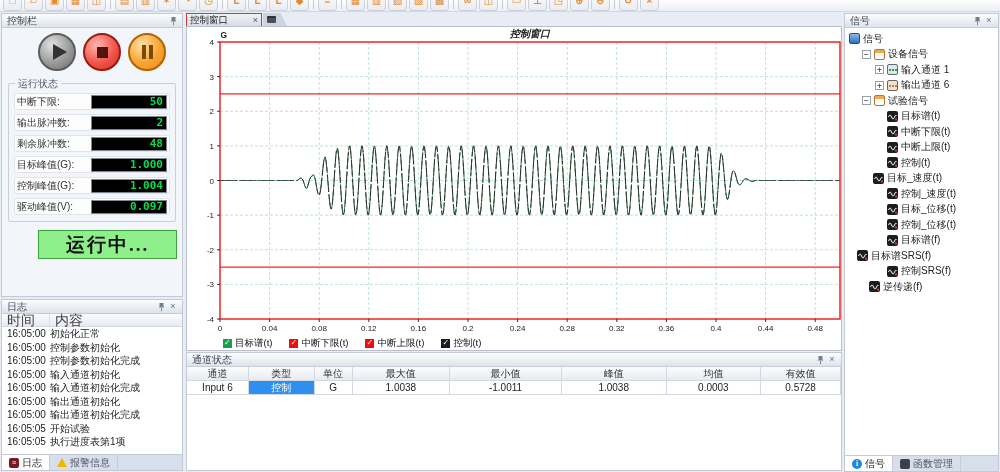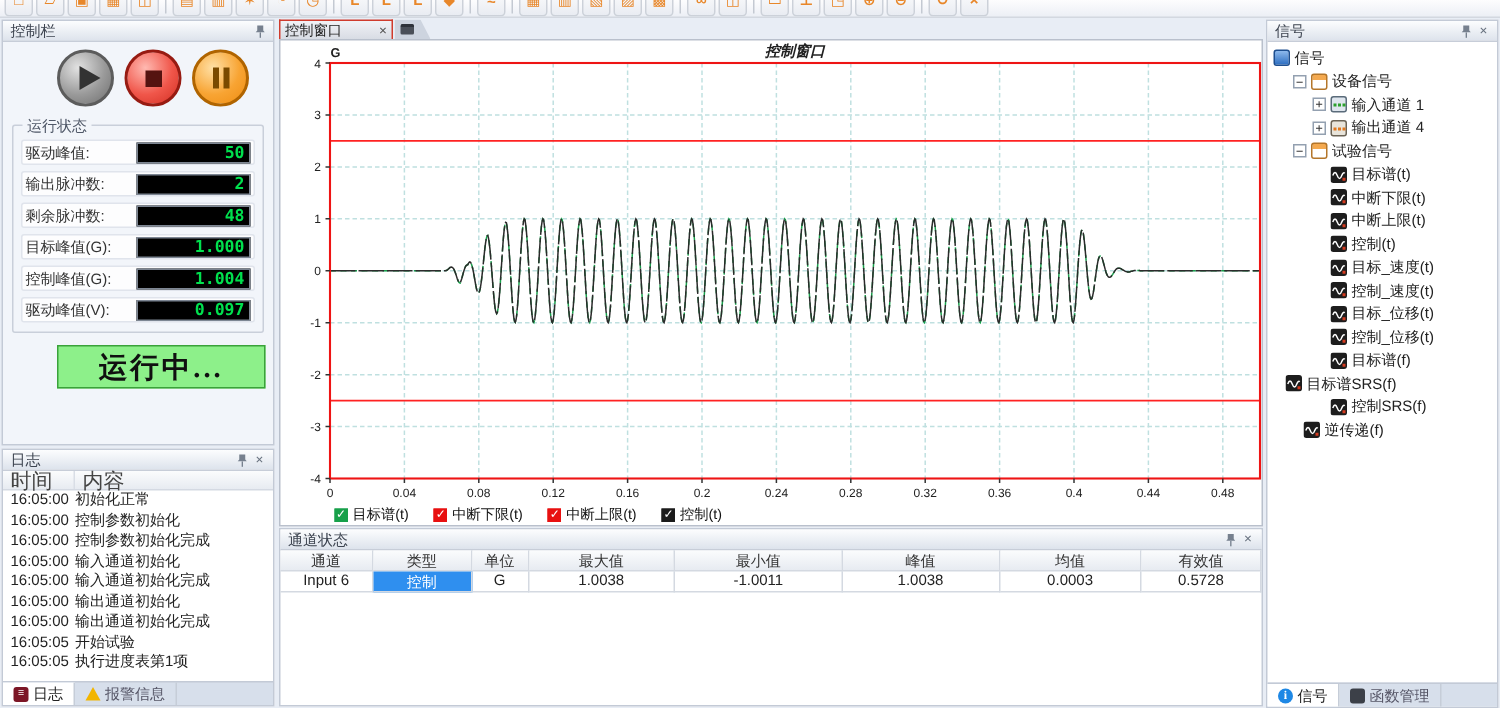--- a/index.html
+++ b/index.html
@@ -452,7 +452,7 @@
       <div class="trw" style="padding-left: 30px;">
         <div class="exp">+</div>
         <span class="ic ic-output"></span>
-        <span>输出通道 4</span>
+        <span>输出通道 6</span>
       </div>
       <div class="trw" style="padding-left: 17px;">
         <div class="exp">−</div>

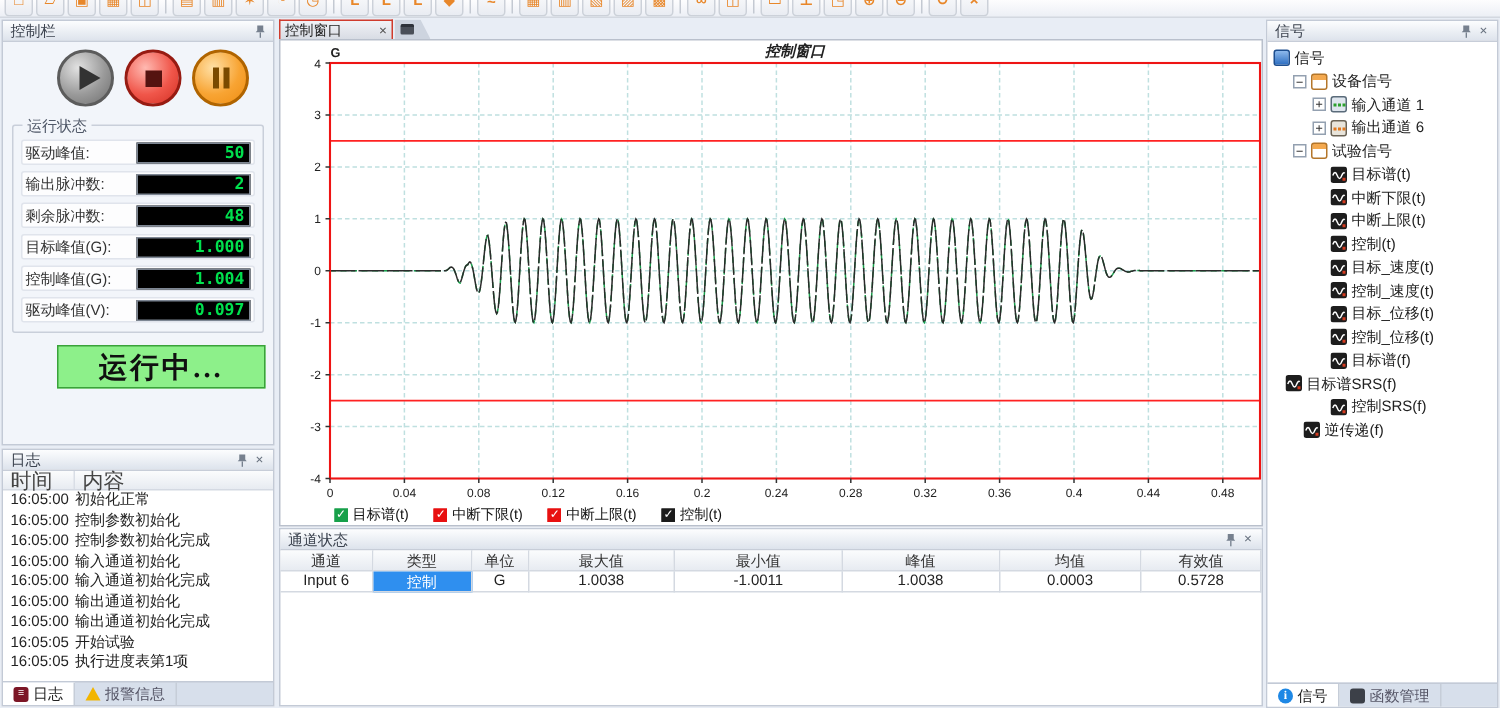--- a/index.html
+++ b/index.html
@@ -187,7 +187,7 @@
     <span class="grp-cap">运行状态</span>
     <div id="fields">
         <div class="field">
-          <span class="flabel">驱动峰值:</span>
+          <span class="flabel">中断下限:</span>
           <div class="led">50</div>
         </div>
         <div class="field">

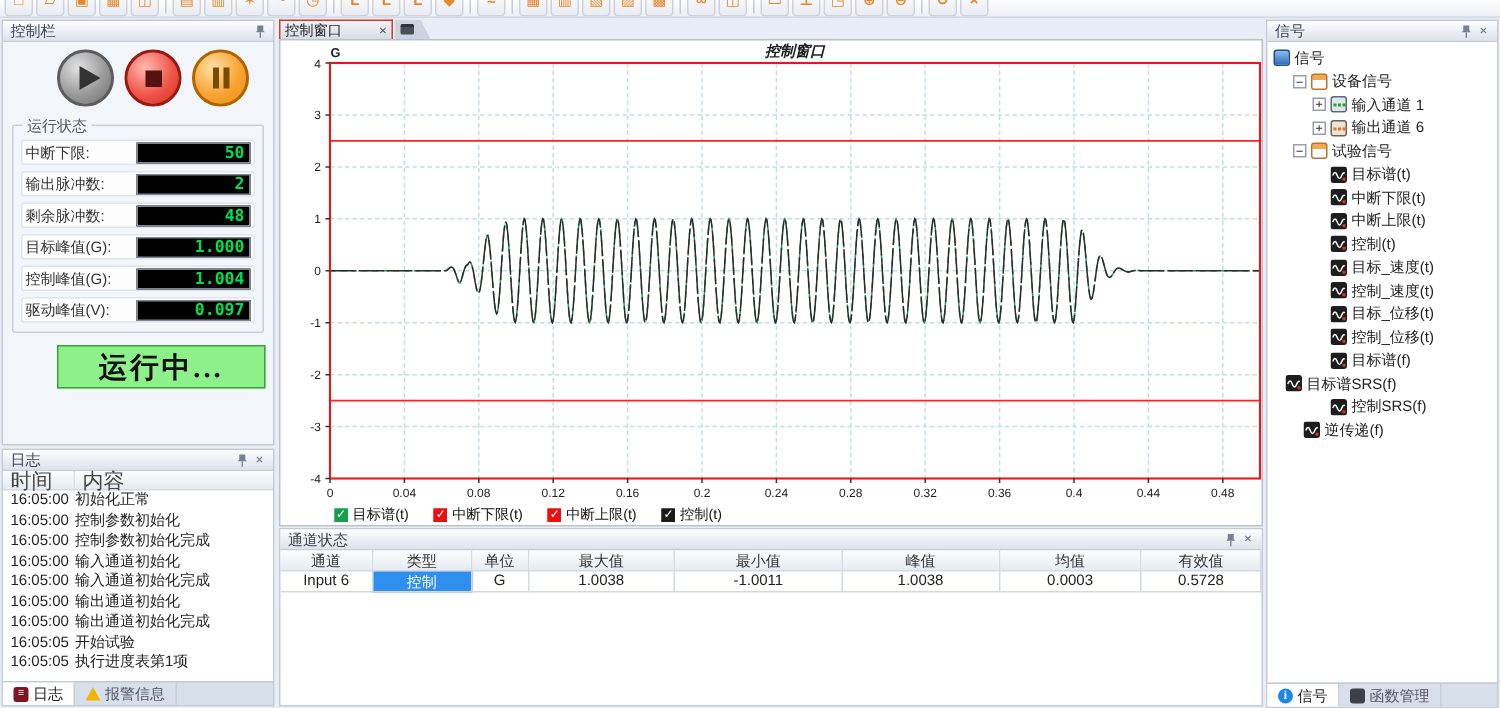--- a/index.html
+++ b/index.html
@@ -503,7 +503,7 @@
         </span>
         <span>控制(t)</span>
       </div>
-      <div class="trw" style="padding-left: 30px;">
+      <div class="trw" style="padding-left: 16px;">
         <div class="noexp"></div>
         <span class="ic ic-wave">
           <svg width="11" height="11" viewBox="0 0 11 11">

==

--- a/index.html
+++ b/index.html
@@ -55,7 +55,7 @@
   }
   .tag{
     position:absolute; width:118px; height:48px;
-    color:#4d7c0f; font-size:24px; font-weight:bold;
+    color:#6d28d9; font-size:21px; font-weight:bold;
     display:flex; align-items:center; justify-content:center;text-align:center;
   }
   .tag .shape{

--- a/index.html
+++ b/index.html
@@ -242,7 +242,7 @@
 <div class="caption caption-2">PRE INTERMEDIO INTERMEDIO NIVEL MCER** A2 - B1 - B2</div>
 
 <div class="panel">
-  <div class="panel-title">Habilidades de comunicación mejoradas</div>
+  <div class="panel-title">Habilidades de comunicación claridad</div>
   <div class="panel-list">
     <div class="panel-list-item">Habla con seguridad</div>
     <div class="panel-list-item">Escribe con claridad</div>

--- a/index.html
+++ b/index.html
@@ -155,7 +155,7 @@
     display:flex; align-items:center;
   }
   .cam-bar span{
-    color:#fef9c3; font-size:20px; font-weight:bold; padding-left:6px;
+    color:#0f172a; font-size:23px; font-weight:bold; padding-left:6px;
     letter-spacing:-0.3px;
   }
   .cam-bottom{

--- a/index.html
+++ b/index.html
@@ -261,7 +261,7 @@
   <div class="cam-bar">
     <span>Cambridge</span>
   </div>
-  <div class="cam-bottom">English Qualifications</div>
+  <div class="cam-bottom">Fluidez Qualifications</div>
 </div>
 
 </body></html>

---

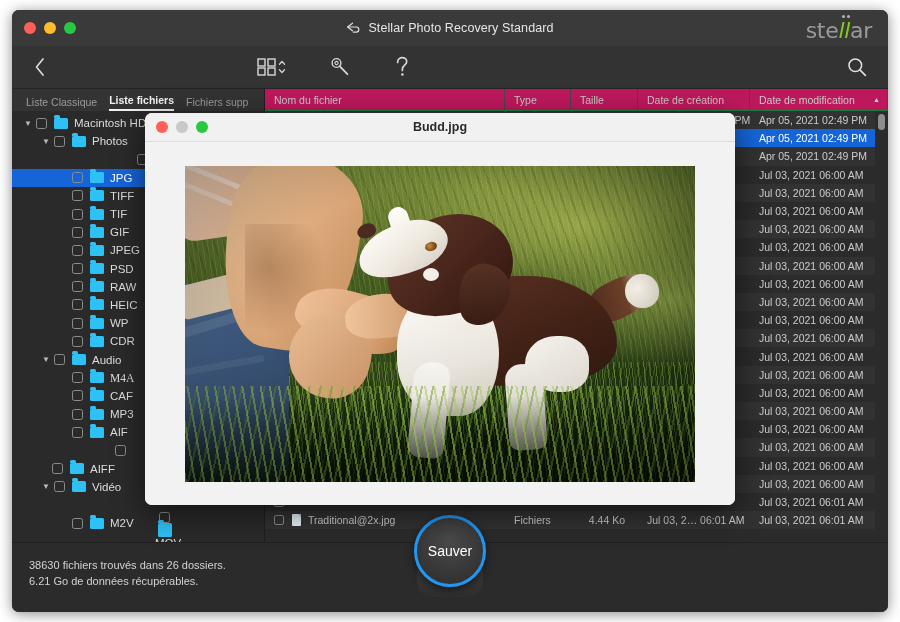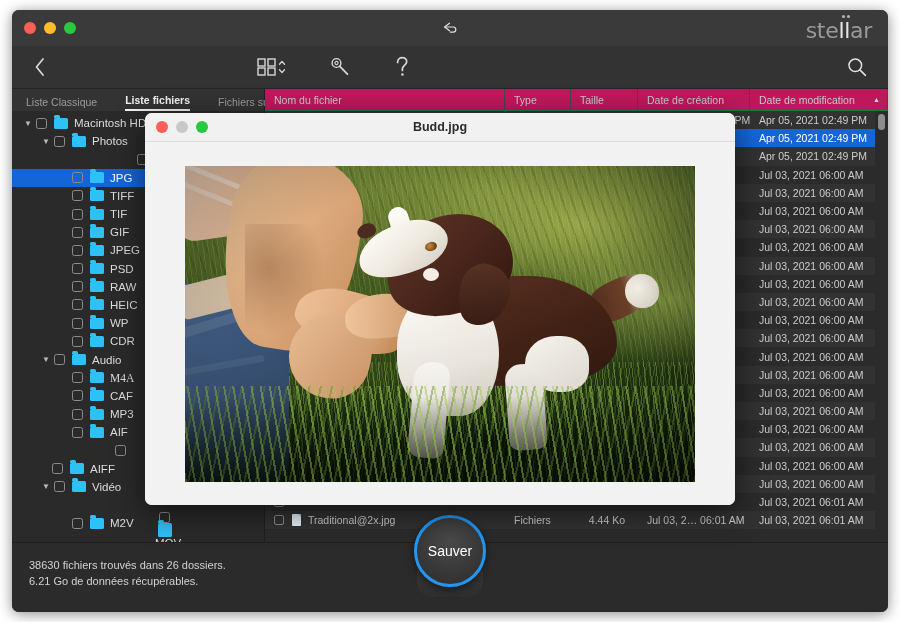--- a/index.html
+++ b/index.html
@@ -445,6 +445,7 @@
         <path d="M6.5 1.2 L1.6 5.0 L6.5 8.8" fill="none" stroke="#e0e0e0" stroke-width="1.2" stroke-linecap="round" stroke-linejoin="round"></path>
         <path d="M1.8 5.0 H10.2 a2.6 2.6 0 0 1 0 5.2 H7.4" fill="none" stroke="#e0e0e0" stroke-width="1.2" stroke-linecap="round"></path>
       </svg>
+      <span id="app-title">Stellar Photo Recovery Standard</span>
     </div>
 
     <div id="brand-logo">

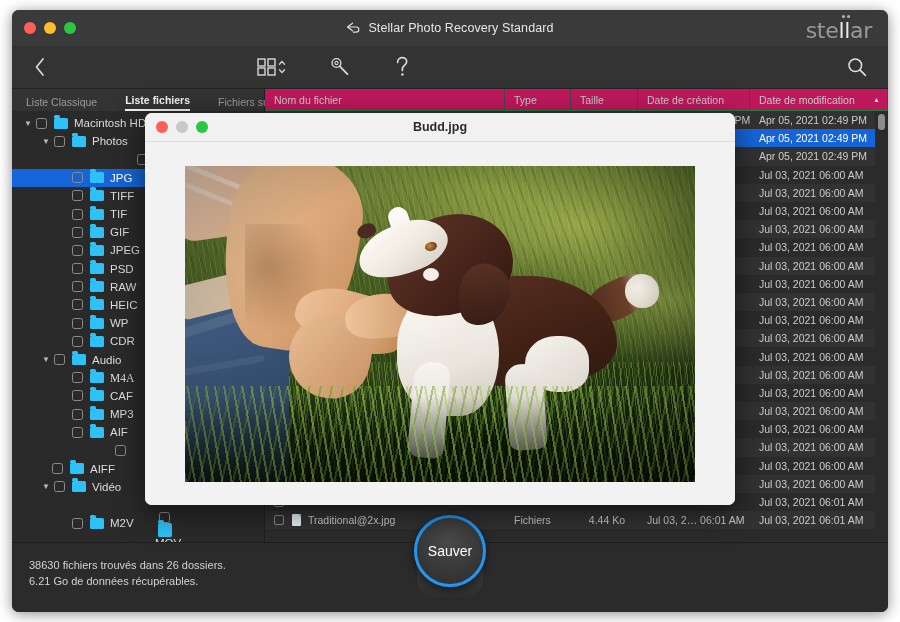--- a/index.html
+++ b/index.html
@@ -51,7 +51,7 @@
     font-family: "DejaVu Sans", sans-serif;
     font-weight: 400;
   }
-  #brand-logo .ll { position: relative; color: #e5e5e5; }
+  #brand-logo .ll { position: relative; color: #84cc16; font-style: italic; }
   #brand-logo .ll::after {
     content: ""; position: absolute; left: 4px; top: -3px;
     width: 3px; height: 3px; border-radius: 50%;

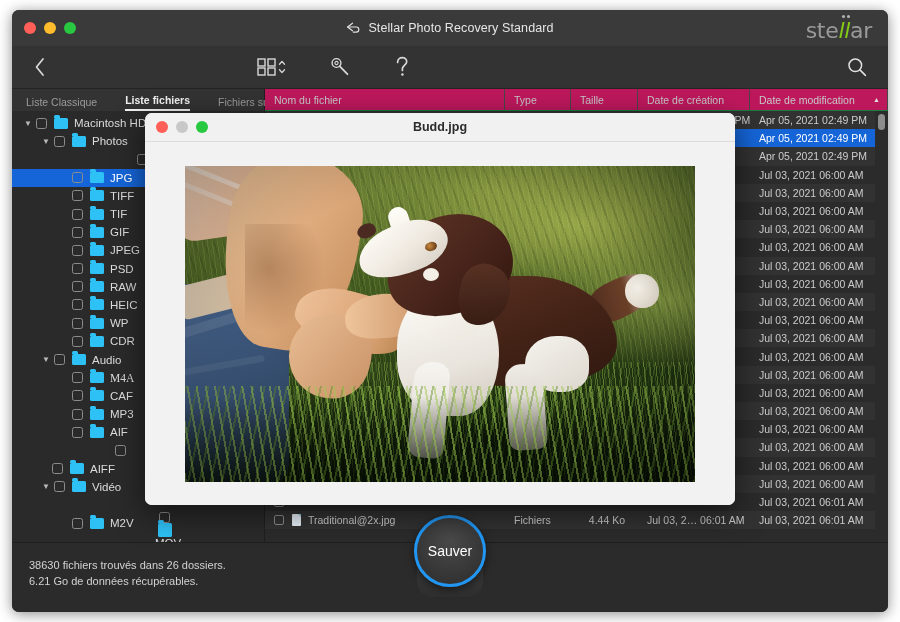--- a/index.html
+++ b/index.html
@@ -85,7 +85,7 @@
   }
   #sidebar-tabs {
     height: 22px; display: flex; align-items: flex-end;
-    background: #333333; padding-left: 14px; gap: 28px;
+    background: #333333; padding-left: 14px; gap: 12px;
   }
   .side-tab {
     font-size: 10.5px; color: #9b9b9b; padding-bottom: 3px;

■ **ACTIVITY**
Using the listing above, restate exactly the range between the lines holding "width: 3px; height: 3px;" and "font-size: 10.5px; color: #9b9b9b;", inclusive, with pictures left out.

■ **RESULT BELOW**
     width: 3px; height: 3px; border-radius: 50%;

--- a/index.html
+++ b/index.html
@@ -85,7 +85,7 @@
   }
   #sidebar-tabs {
     height: 22px; display: flex; align-items: flex-end;
-    background: #333333; padding-left: 14px; gap: 28px;
+    background: #333333; padding-left: 14px; gap: 12px;
   }
   .side-tab {
     font-size: 10.5px; color: #9b9b9b; padding-bottom: 3px;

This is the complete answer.